REQUIRED WORK: Report back every line in the data that includes the string "shadow".
------ DATA FOR REVIEW ------
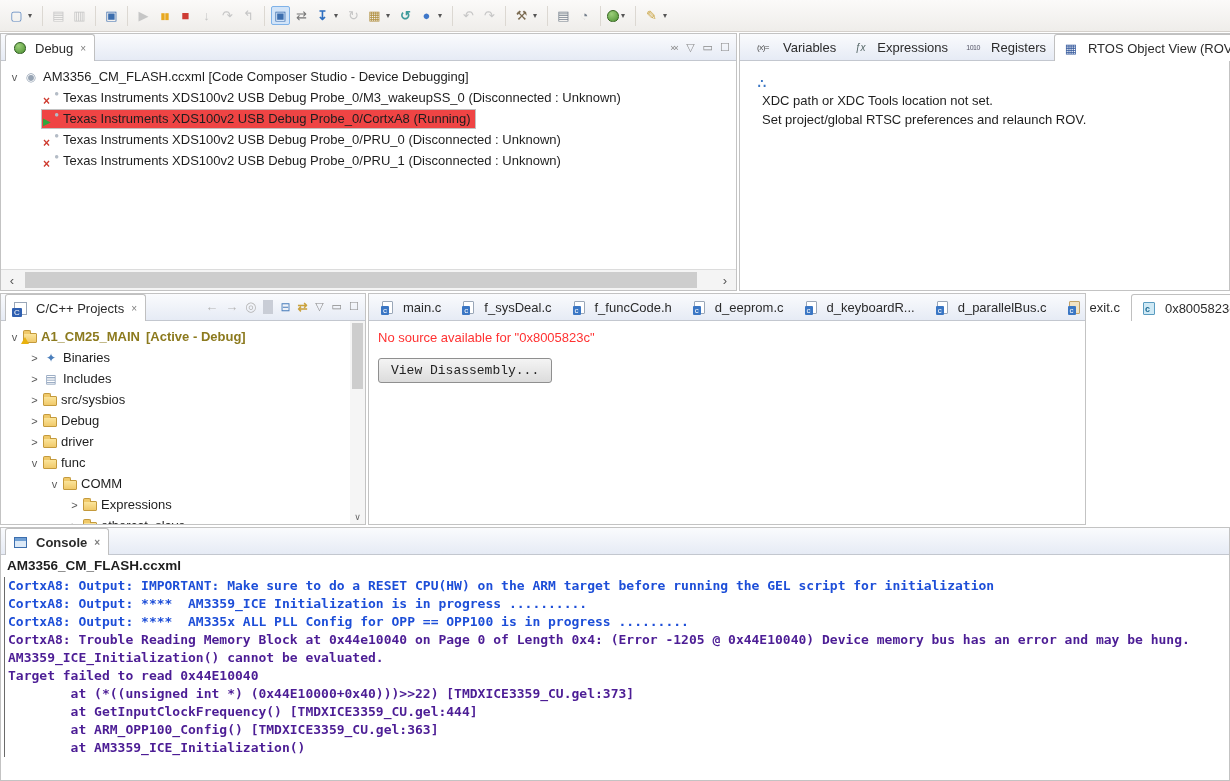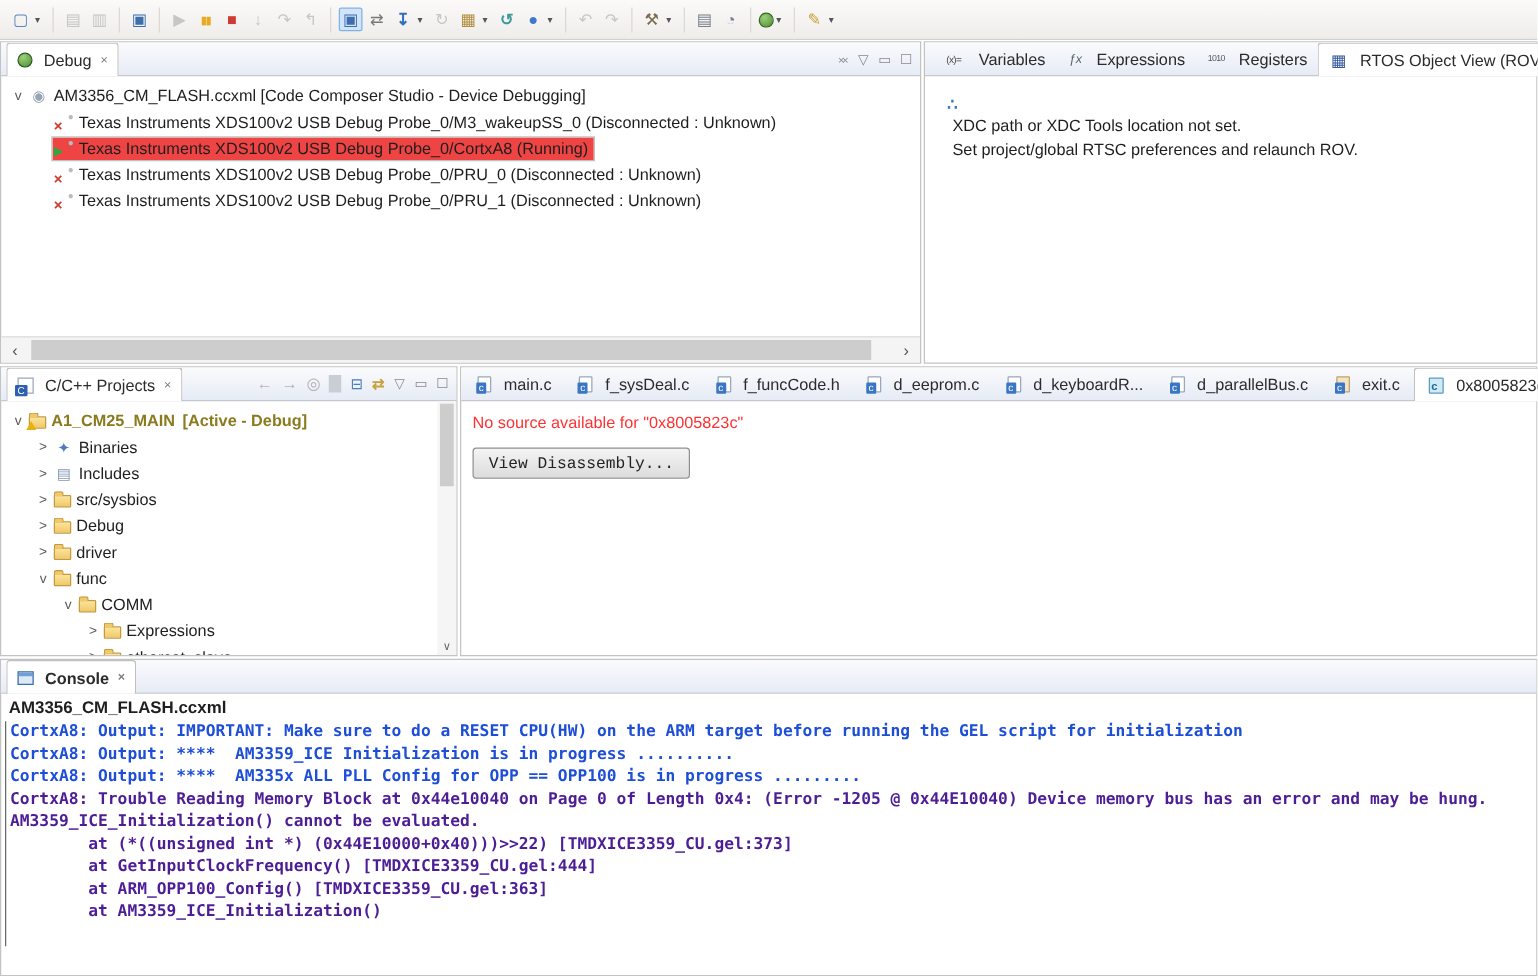--- a/index.html
+++ b/index.html
@@ -146,7 +146,7 @@
   .vs-arrow { position:absolute; bottom:2px; left:0; width:15px; text-align:center; color:#666; font-size:9px; }
 
   
-  #editor-panel { left:368px; top:293px; width:862px; height:232px; }
+  #editor-panel { left:368px; top:293px; width:718px; height:232px; }
   #editor-tabs { padding-left:2px; }
   .etab { display:inline-flex; align-items:center; gap:6px; height:26px; padding:0 11px; white-space:nowrap; color:#2b2b2b; }
   .etab.active { background:#fff; border:1px solid #c0c0c0; border-bottom:none;

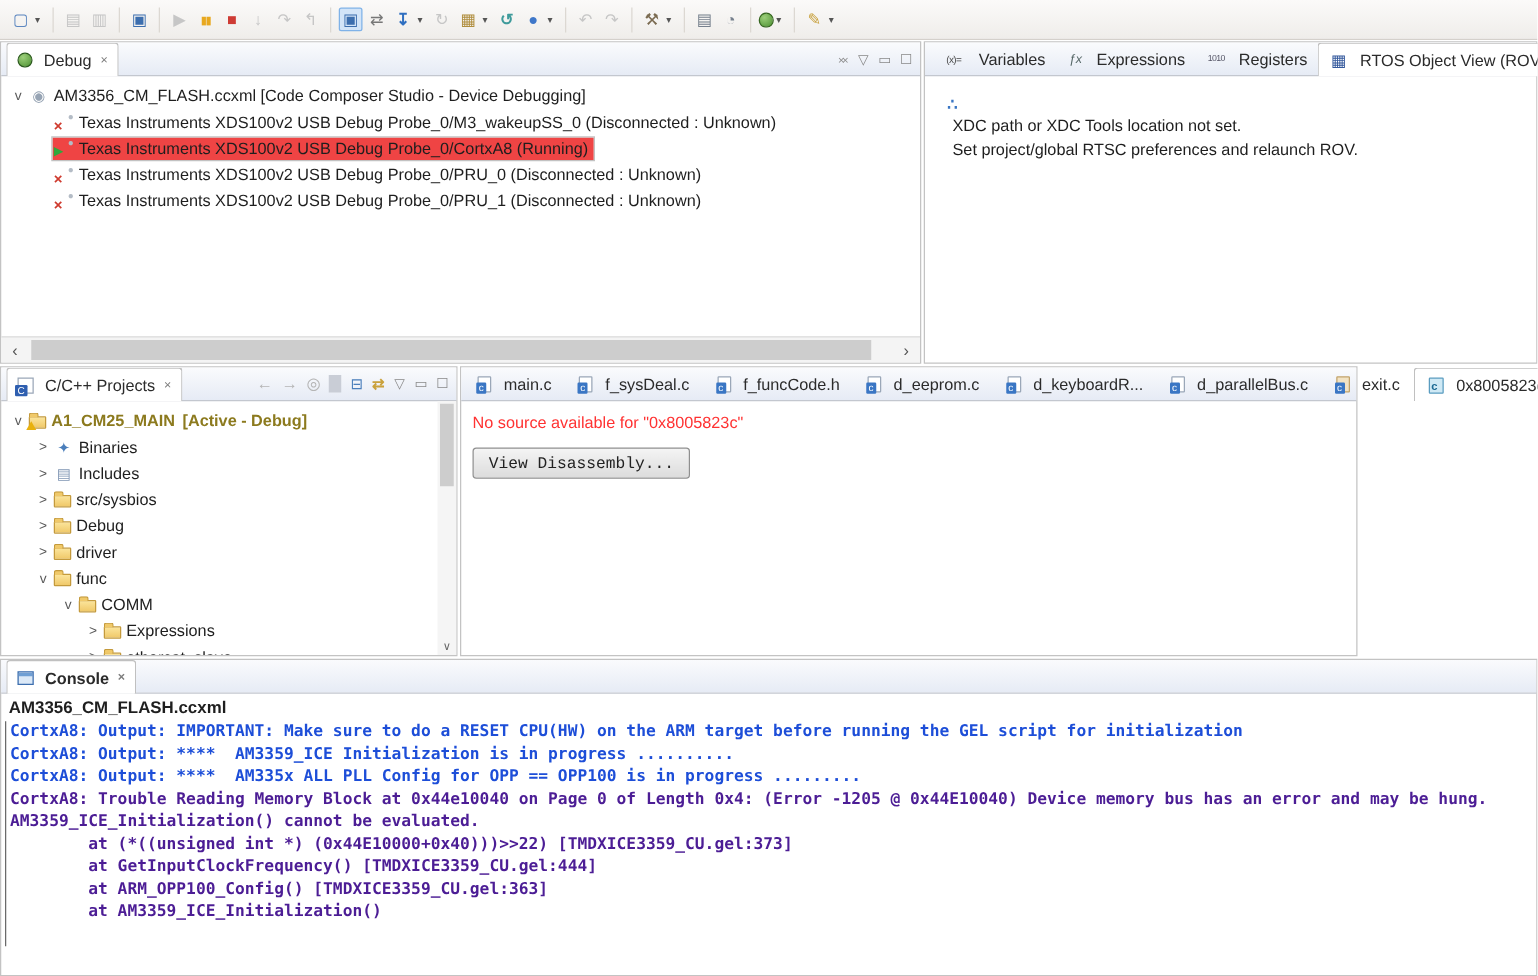--- a/index.html
+++ b/index.html
@@ -565,6 +565,7 @@
       <div class="cline" data-name="console-line">CortxA8: Output: ****  AM335x ALL PLL Config for OPP == OPP100 is in progress .........</div>
       <div class="cline error" data-name="console-line">CortxA8: Trouble Reading Memory Block at 0x44e10040 on Page 0 of Length 0x4: (Error -1205 @ 0x44E10040) Device memory bus has an error and may be hung.</div>
       <div class="cline error" data-name="console-line">AM3359_ICE_Initialization() cannot be evaluated.</div>
+      <div class="cline error" data-name="console-line">Target failed to read 0x44E10040</div>
       <div class="cline error" data-name="console-line">        at (*((unsigned int *) (0x44E10000+0x40)))&gt;&gt;22) [TMDXICE3359_CU.gel:373]</div>
       <div class="cline error" data-name="console-line">        at GetInputClockFrequency() [TMDXICE3359_CU.gel:444]</div>
       <div class="cline error" data-name="console-line">        at ARM_OPP100_Config() [TMDXICE3359_CU.gel:363]</div>

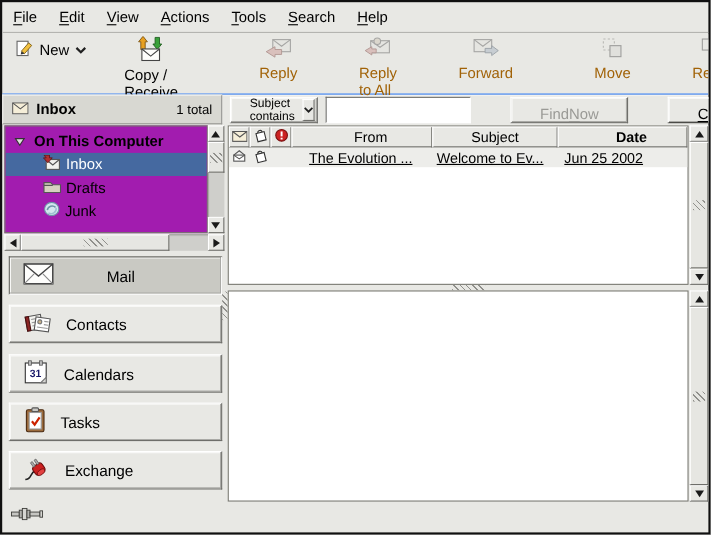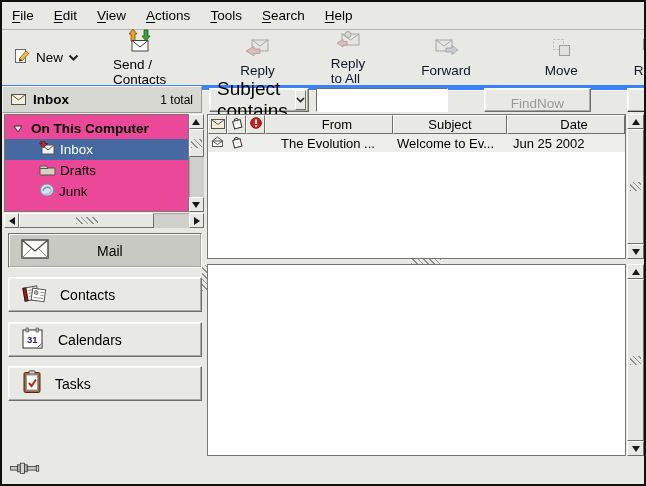--- a/index.html
+++ b/index.html
@@ -20,8 +20,8 @@
   u{text-underline-offset:2px;}
 
   
-  .toolbar{position:absolute;left:0;top:28px;width:642px;height:55px;display:flex;align-items:center;
-           border-bottom:5px solid #3b82f6;box-shadow:0 1px 0 #f6f6f4;}
+  .toolbar{position:absolute;left:0;top:28px;width:642px;height:55px;display:flex;align-items:flex-start;
+           border-bottom:1px solid #3b82f6;box-shadow:0 1px 0 #f6f6f4;}
   .tb-grip{width:6px;height:44px;margin-left:4px;}
   .tb-sep{width:1px;height:44px;background:#9a9a96;box-shadow:1px 0 0 #fdfdfb;margin:0 9px;}
   .tbtn{display:flex;flex-direction:column;align-items:center;justify-content:flex-end;gap:2px;

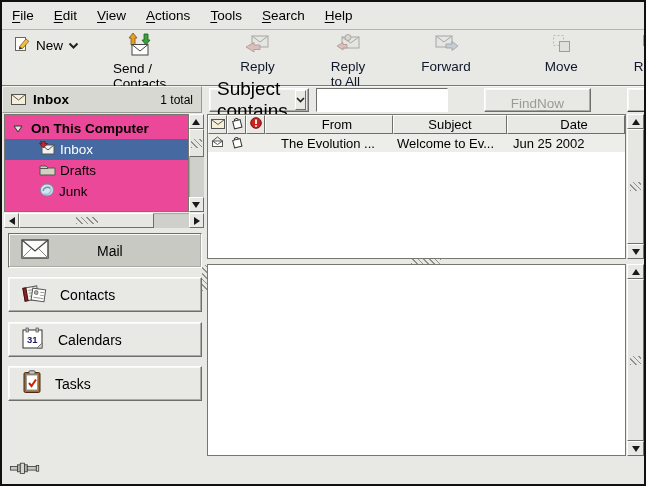--- a/index.html
+++ b/index.html
@@ -143,7 +143,7 @@
           <path d="M5 11.5 L13 18 L21 11.5" fill="none" stroke="#444"></path>
         </svg>
       </span>
-      <span>Send / Contacts</span>
+      <span>Copy / Receive</span>
     </div>
 
     <div class="tb-sep"></div>

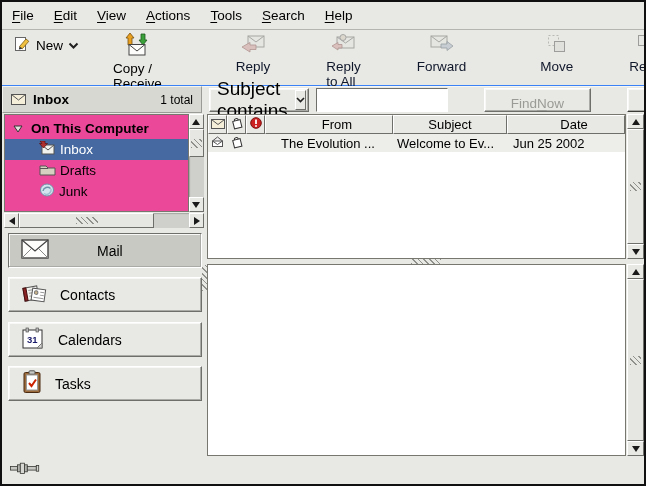--- a/index.html
+++ b/index.html
@@ -27,7 +27,7 @@
   .tbtn{display:flex;flex-direction:column;align-items:center;justify-content:flex-end;gap:2px;
         padding:3px 8px;font-size:13.5px;}
   .tbtn.row{flex-direction:row;align-items:center;gap:5px;padding:6px 8px;}
-  .tbtn.disabled{color:#0f172a;margin-left:40px;}
+  .tbtn.disabled{color:#a16207;margin-left:40px;}
   .tbtn.disabled svg{opacity:.5;}
   .tb-overflow{margin-left:auto;margin-right:10px;align-self:center;padding-top:14px;}
 

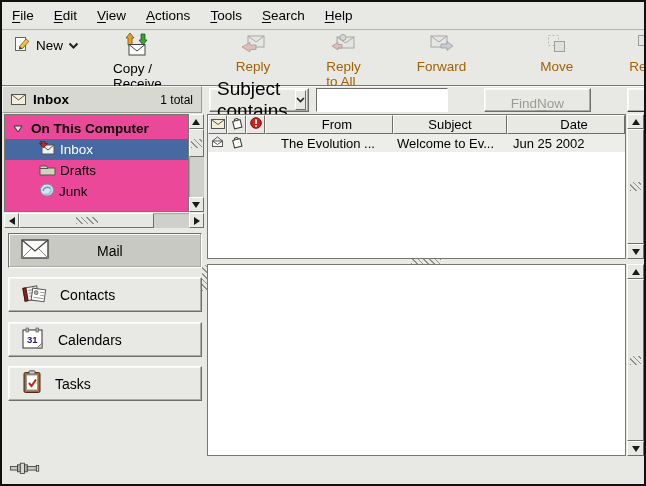--- a/index.html
+++ b/index.html
@@ -38,7 +38,7 @@
   .fheader .title{font-weight:bold;font-size:13.5px;}
   .fheader .count{margin-left:auto;font-size:12px;}
   .searchbar{position:absolute;left:207px;top:84px;width:435px;height:27px;display:flex;align-items:center;gap:7px;}
-  .combo{width:176px;height:24px;display:flex;align-items:center;font-size:19px;padding-left:7px;
+  .combo{width:176px;height:24px;display:flex;align-items:center;font-size:11px;padding-left:17px;
          box-sizing:border-box;}
   .combo .cb-arrow{margin-left:auto;width:16px;height:18px;display:flex;align-items:center;justify-content:center;margin-right:2px;}
   .search-input{width:124px;height:22px;background:#fff;font:13px "Liberation Sans",sans-serif;padding:0 3px;outline:none;}

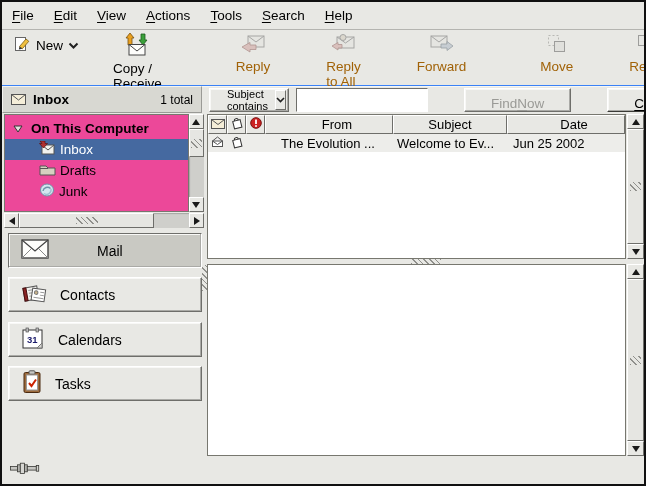--- a/index.html
+++ b/index.html
@@ -47,7 +47,7 @@
 
   
   .tree-wrap{position:absolute;left:2px;top:112px;width:200px;height:98px;display:flex;}
-  .tree{width:205px;background:#ec4899;border:1px solid #77776f;box-sizing:border-box;overflow:hidden;
+  .tree{width:205px;background:#a21caf;border:1px solid #77776f;box-sizing:border-box;overflow:hidden;
         font-size:13.5px;padding-top:3px;}
   .tree-row{height:21px;display:flex;align-items:center;gap:4px;}
   .tree-row.root{font-weight:bold;padding-left:8px;gap:8px;}

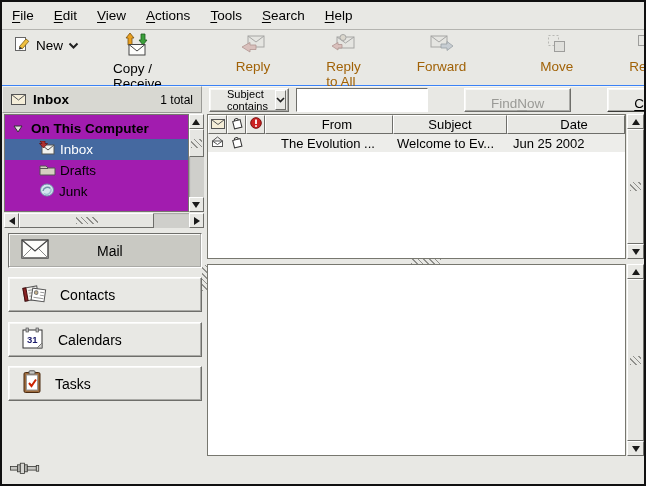--- a/index.html
+++ b/index.html
@@ -398,7 +398,7 @@
       <div class="mh-cell c-subj" style="justify-content:center;padding-left:0;">
         <span>Subject</span>
       </div>
-      <div class="mh-cell c-date" style="justify-content:center;padding-left:16px;">
+      <div class="mh-cell c-date" style="justify-content:center;padding-left:16px;font-weight:bold;">
         <span>Date</span>
       </div>
     </div>

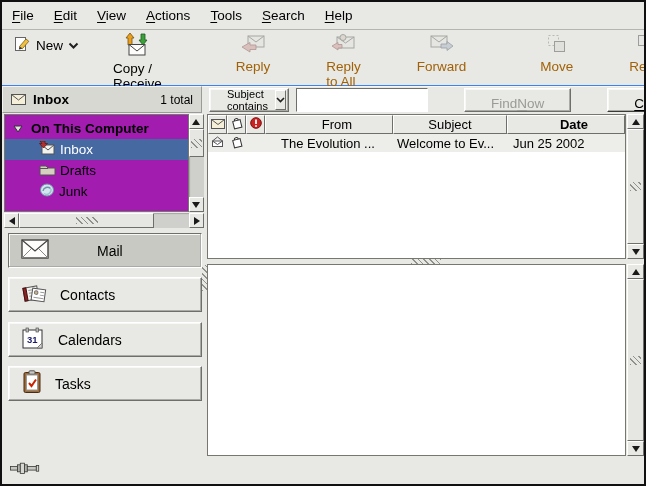--- a/index.html
+++ b/index.html
@@ -81,7 +81,7 @@
   .mh-cell{background:#e8e8e4;border:1px solid;border-color:#ffffff #6e6e6a #6e6e6a #ffffff;
            box-sizing:border-box;display:flex;align-items:center;justify-content:center;
            font-size:13px;overflow:hidden;}
-  .mrow{display:flex;height:18px;align-items:center;background:#ededea;font-size:13px;}
+  .mrow{display:flex;height:18px;align-items:center;background:#ededea;font-size:13px;text-decoration:underline;}
   .mcell{box-sizing:border-box;display:flex;align-items:center;overflow:hidden;white-space:nowrap;}
   .c-i{width:19px;justify-content:center;flex:0 0 19px;}
   .c-from{flex:0 0 128px;padding-left:16px;}

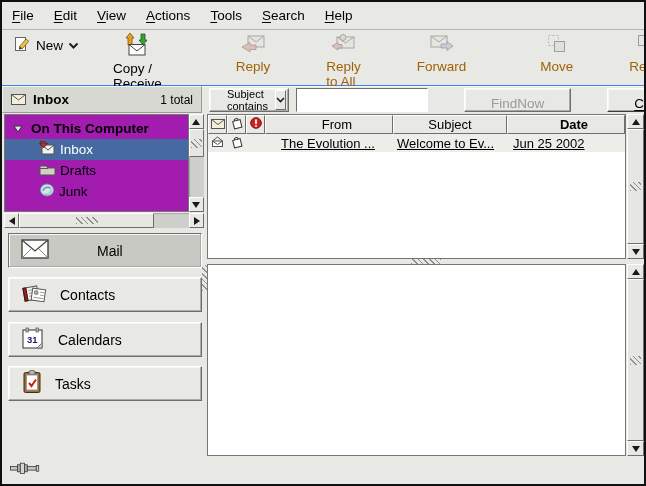--- a/index.html
+++ b/index.html
@@ -362,6 +362,20 @@
     <span>Tasks</span>
   </div>
 
+  <div class="shortcut out out2" style="top:408px;">
+    <span>
+      <svg width="26" height="24" viewBox="0 0 26 24">
+        <path d="M2 22 C8 22 6 16 11 14" fill="none" stroke="#222" stroke-width="1.4"></path>
+        <g transform="rotate(-35 14 12)">
+          <rect x="9" y="8" width="10" height="9" rx="3" fill="#cc2020" stroke="#6a0a0a"></rect>
+          <ellipse cx="14" cy="16" rx="4" ry="2.2" fill="#e24040" stroke="#6a0a0a" stroke-width="0.7"></ellipse>
+          <rect x="11" y="3.5" width="2" height="5" fill="#aaa" stroke="#555" stroke-width="0.6"></rect>
+          <rect x="15" y="3.5" width="2" height="5" fill="#aaa" stroke="#555" stroke-width="0.6"></rect>
+        </g>
+      </svg>
+    </span>
+    <span>Exchange</span>
+  </div>
 
   <div class="msglist">
     <div class="mhdr">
------
RESPONSE BOX:
-           border-bottom:5px solid #3b82f6;box-shadow:0 1px 0 #f6f6f4;}
+           border-bottom:1px solid #3b82f6;box-shadow:0 1px 0 #f6f6f4;}
   .tb-sep{width:1px;height:44px;background:#9a9a96;box-shadow:1px 0 0 #fdfdfb;margin:0 9px;}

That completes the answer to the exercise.